Gelatin is a protein extracted from animal hides, bone, and sinew that belongs to the class of substances known as hydrophilic (“water loving”) polymers, which also includes other proteins, gums, starches, and a wide variety of synthetic polymers. Photographic grade gelatin is usually produced by an alkaline extraction process using bovine bones, although some acidic processes have been developed. Some special gelatins are also used that are derived from pigskins. The origin and quality of the raw materials used in the gelatin process, the conditions employed (pH, temperature, time, etc.), and the presence or absence of certain possible contaminants (e.g., mercury or other heavy metals, lipids, sulfur compounds, etc.) are of vital importance to the production of material suitable for use in modern photographic systems. In fact, photographic gelatin is much purer that that used in food applications.
Gelatin solutions have the useful property of behaving as a liquid when warm and setting to a relatively hard gel when cool. When coated on a substrate and dried it is flexible and reasonably resistant to physical damage, but it readily absorbs water (as in the development process). Generally, the coated gelatin dispersion will contain some material such as formaldehyde as a “hardener” that serves to produce a limited number of cross links among protein chains that improve the physical characteristics of the coated material. The gelatin swells rapidly, absorbing water and dissolved development chemicals, but it does not dissolve or disintegrate at normal temperatures. These properties are essential in the preparation of a photographic emulsion, in coating it on film base or paper, and in the processes of development, fixation and washing.

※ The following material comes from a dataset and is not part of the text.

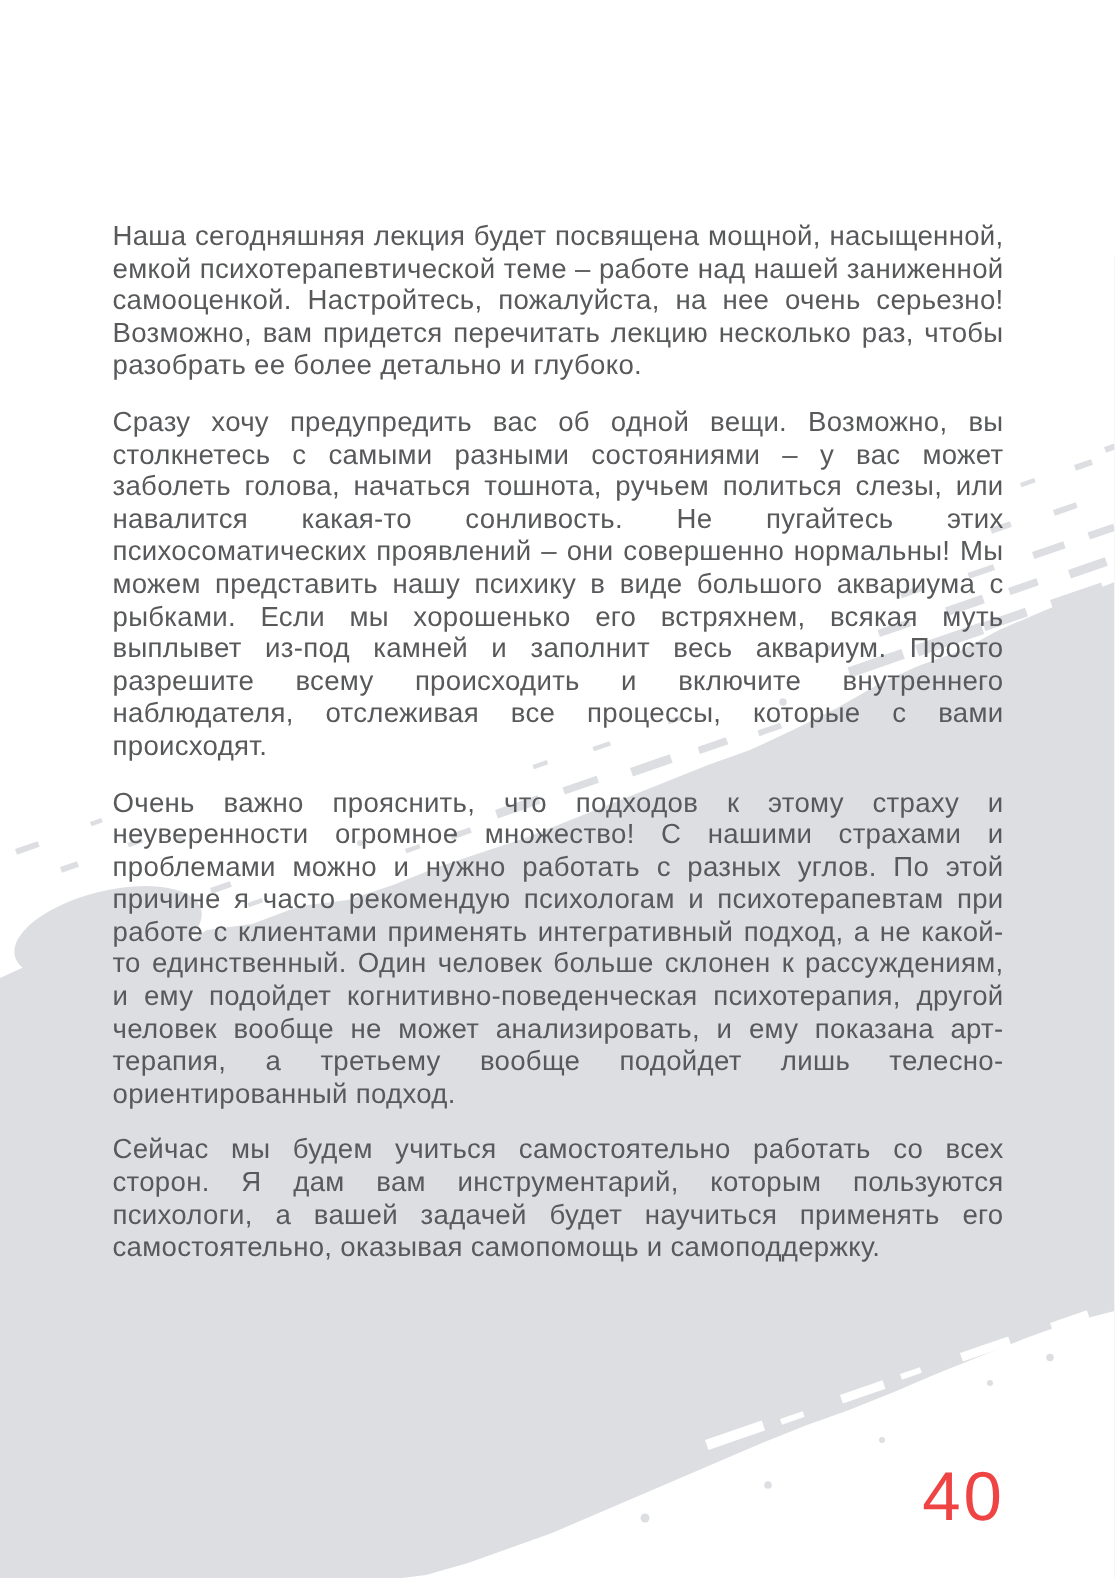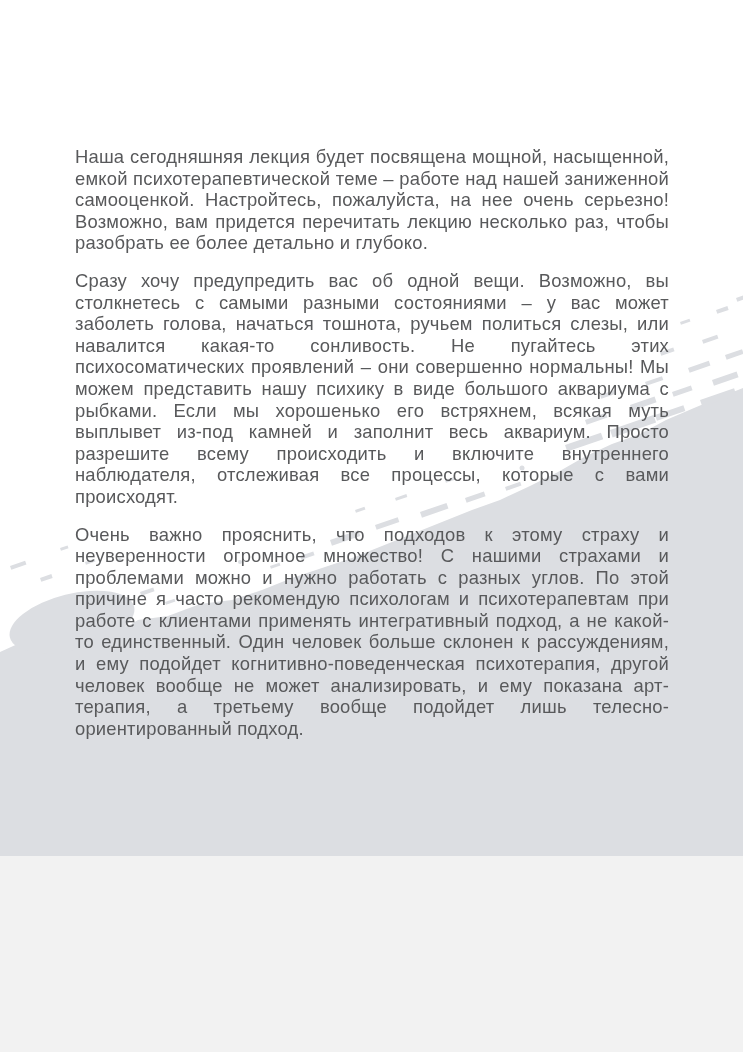"Наша сегодняшняя лекция будет посвящена" .page { height: 856px -> 1052px }
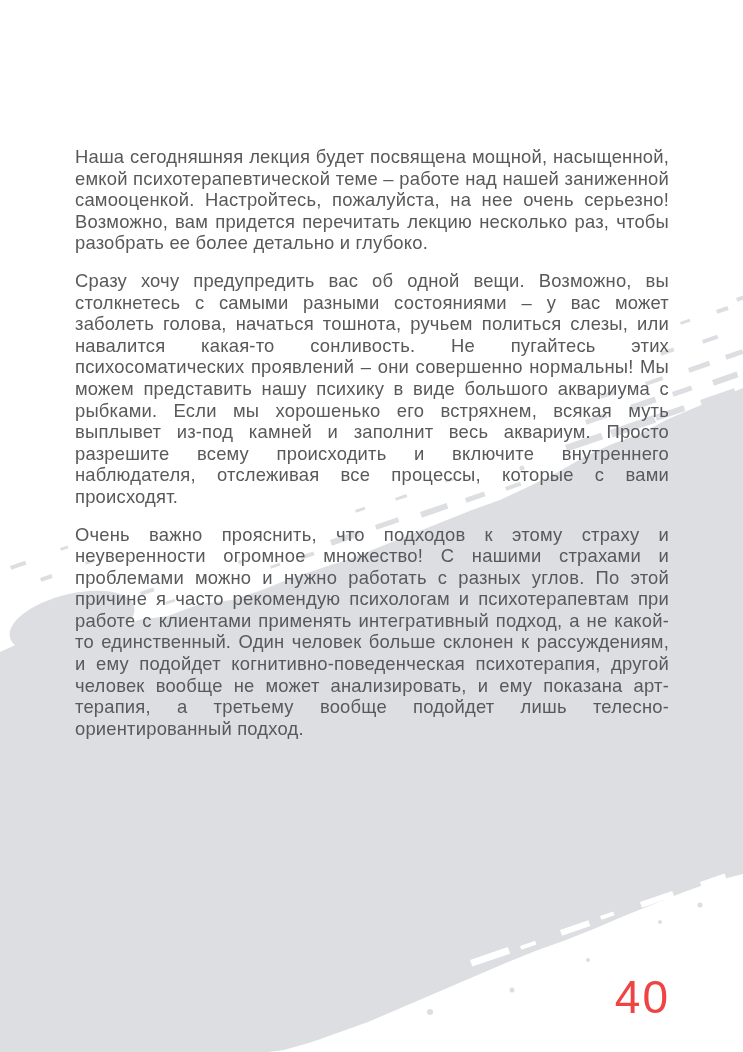"Сейчас мы будем учиться самостоятельно" p { html: none -> <p>Сейчас мы будем учиться самостоятельно работать со всех сторон. Я дам вам инструментарий, которым пользуются психологи, а вашей задачей будет научиться применять его самостоятельно, оказывая самопомощь и самоподдержку.</p> }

Gelatin is more than a means of holding the sensitive silver halide salts in place on a on a film base, however. It is an integral part of the process and can significantly affect the properties of the final photographic product. Controlling the characteristics of the gelatin is absolutely essential to the photographic emulsion preparation, the process of coating the emulsion on the film base, the adhesion of the coated material to the film base, the wetting characteristics of the coated material in the development process, the physical characteristics of the dried developed product, and the long-term stability of the developed image. In a way, one could safely say that the gelatin is almost as important as silver to the overall photographic system.
In the preparation of a photographic emulsion the gelatin also acts as an anti-coagulant or stabilizing colloid. The silver halide formed in fluid gelatin does not precipitate out of solution but remains uniformly distributed throughout the preparation, ripening (see below), and coating processes. The gelatin is an important factor in determining the dispersity or range of grain sizes of the silver halide. By suitable regulation of the concentration of the gel, the temperature, and the rate of addition of the components, the grain size distribution can be controlled to meet specific requirements.
In the silver halide dispersion, gelatin molecules adsorb at the surface of the silver halide grain, surrounding the grain and forming a barrier that stabilizes the dispersion. The adsorbed layer also, in all likelihood, affects the radiation sensitivity of the grain and makes reduction by developers, more controllable. This is important in the development process and makes it possible to obtain desired results from a given system based on easily controlled parameters such as developer chemistry, development time, temperature, etc.